Ultrasound exposure is associated with decreases in regional grey matter volume in brain areas involved in executive functioning, attention, stress regulation and inhibition (bilateral MFG/OpIFG, bilateral SFG). Increases were observed in areas that encode complex motor and working memory functions (bilateral cerebellum VIIb/Crus II), and stress regulation (left ACC). However, no brain-behavior correlations concerning ultrasound exposure could be established in this study, which is why the consequences of the identified brain alterations are speculative.

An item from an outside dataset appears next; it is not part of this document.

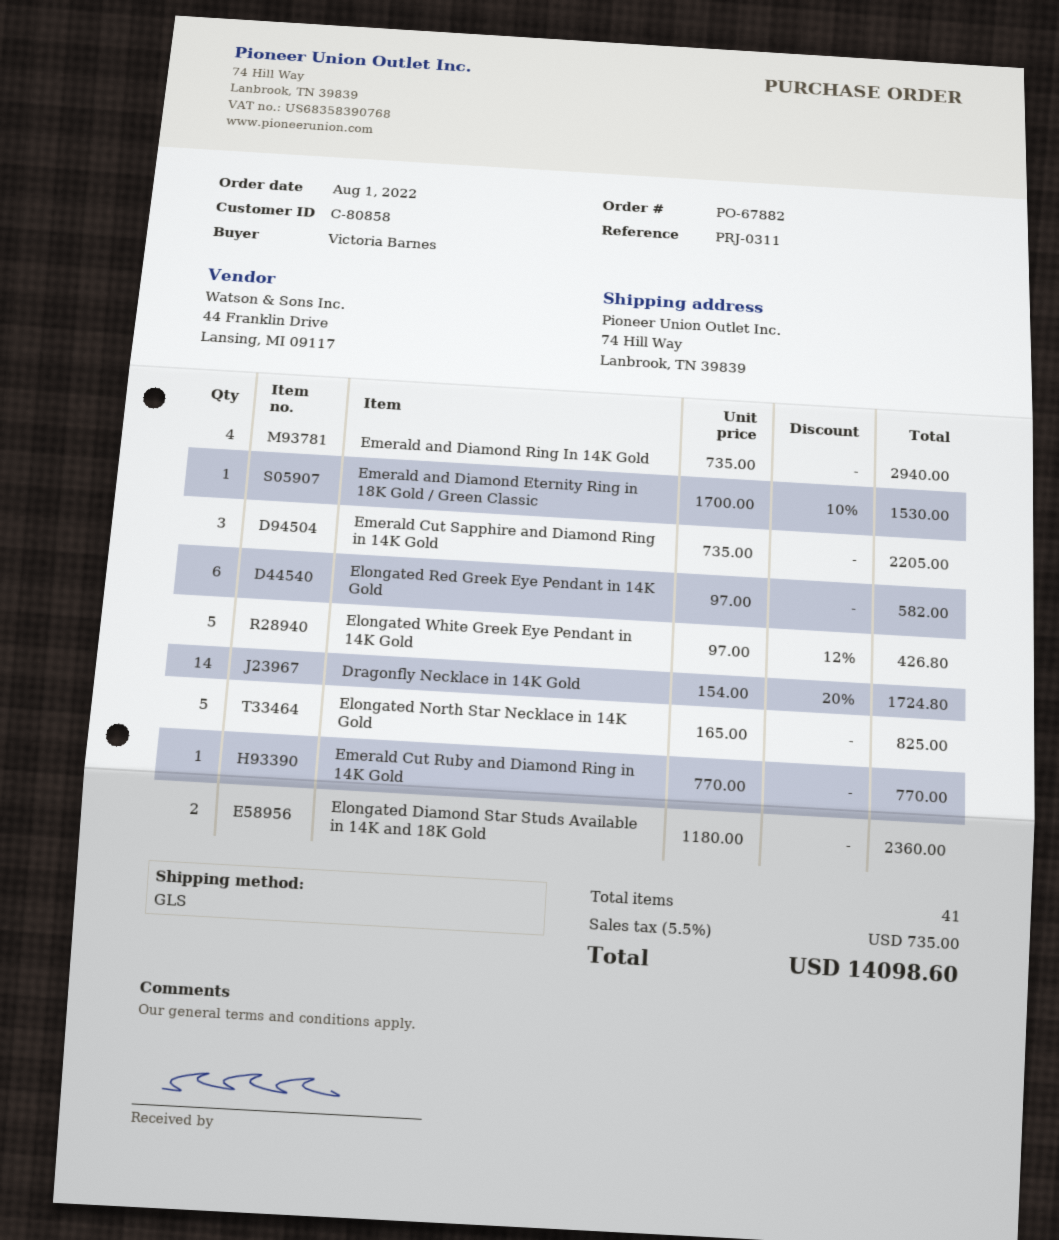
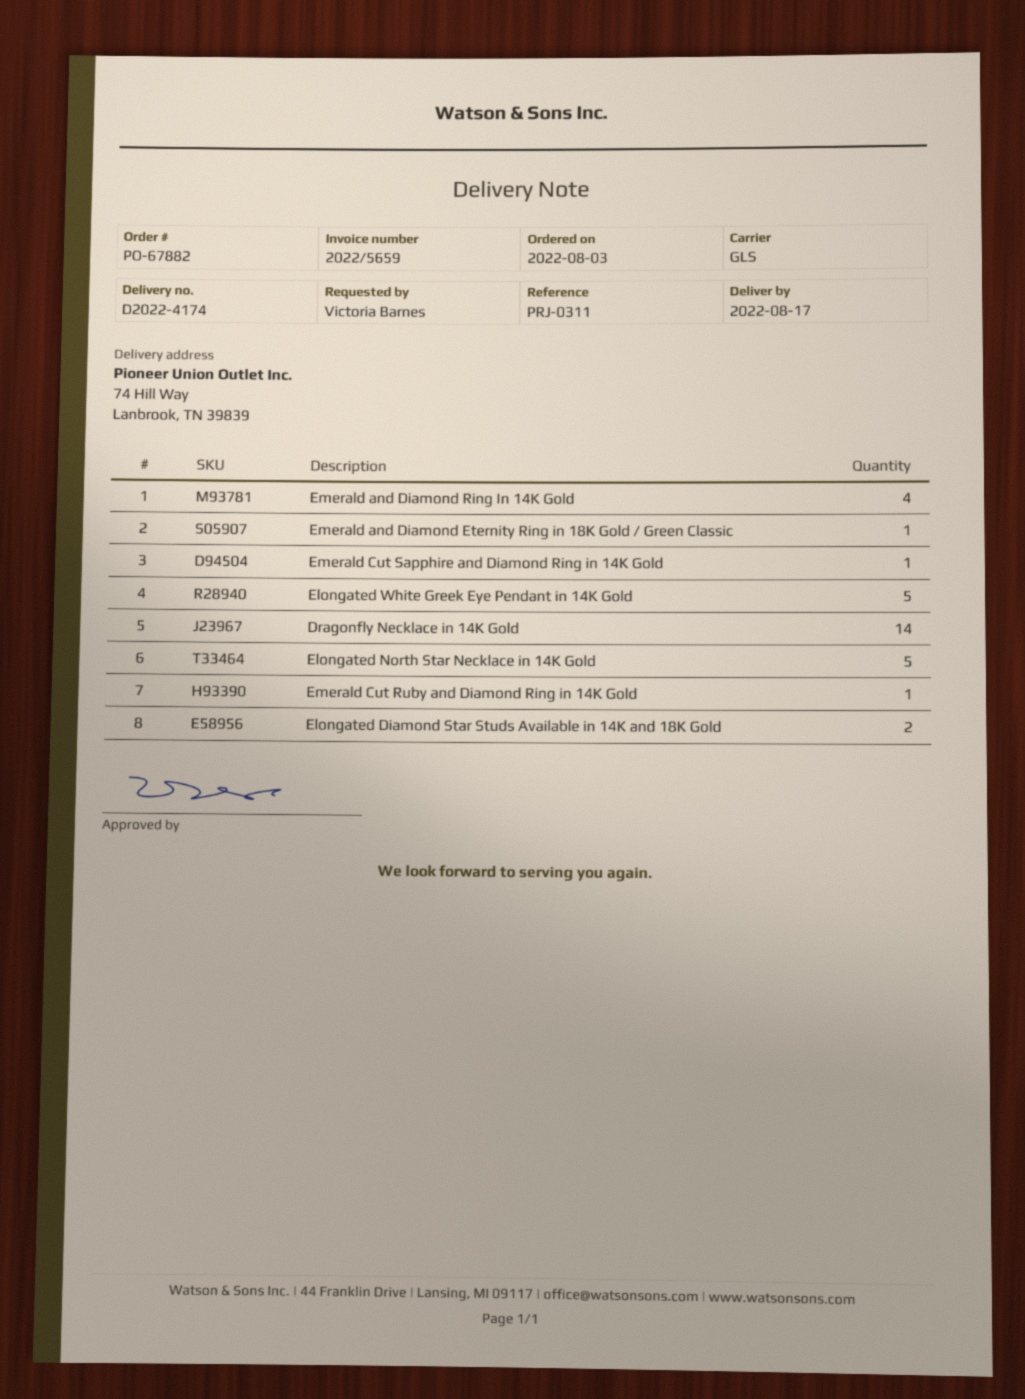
order date: 2022-08-01 -> 2022-08-03
Emerald Cut Sapphire and Diamond Ring in 14K Gold: 3 -> 1
Elongated Red Greek Eye Pendant in 14K Gold: 6 -> none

The isolated significant effects identified in our study—increases in somatization related to ultrasound-sham exposure (possible nocebo effect), increase of phasic alertness in sham (possible indication of heightened awareness due to expectation but lack of sensory input from the sham source) and cognitive flexibility with a shift towards a speed strategy (vs. accuracy) in verum (possible indication of increased hastiness as a result of ultrasound exposure)—need to be replicated.

We suggest conducting further ultrasound exposure trials and recommend including additional tasks in order to establish brain-behavior correlates, including complex motor control and coordination, demanding n-back working memory, stress regulation, speech processing, and impulse control/ inhibition (e.g., stop-signal) tasks.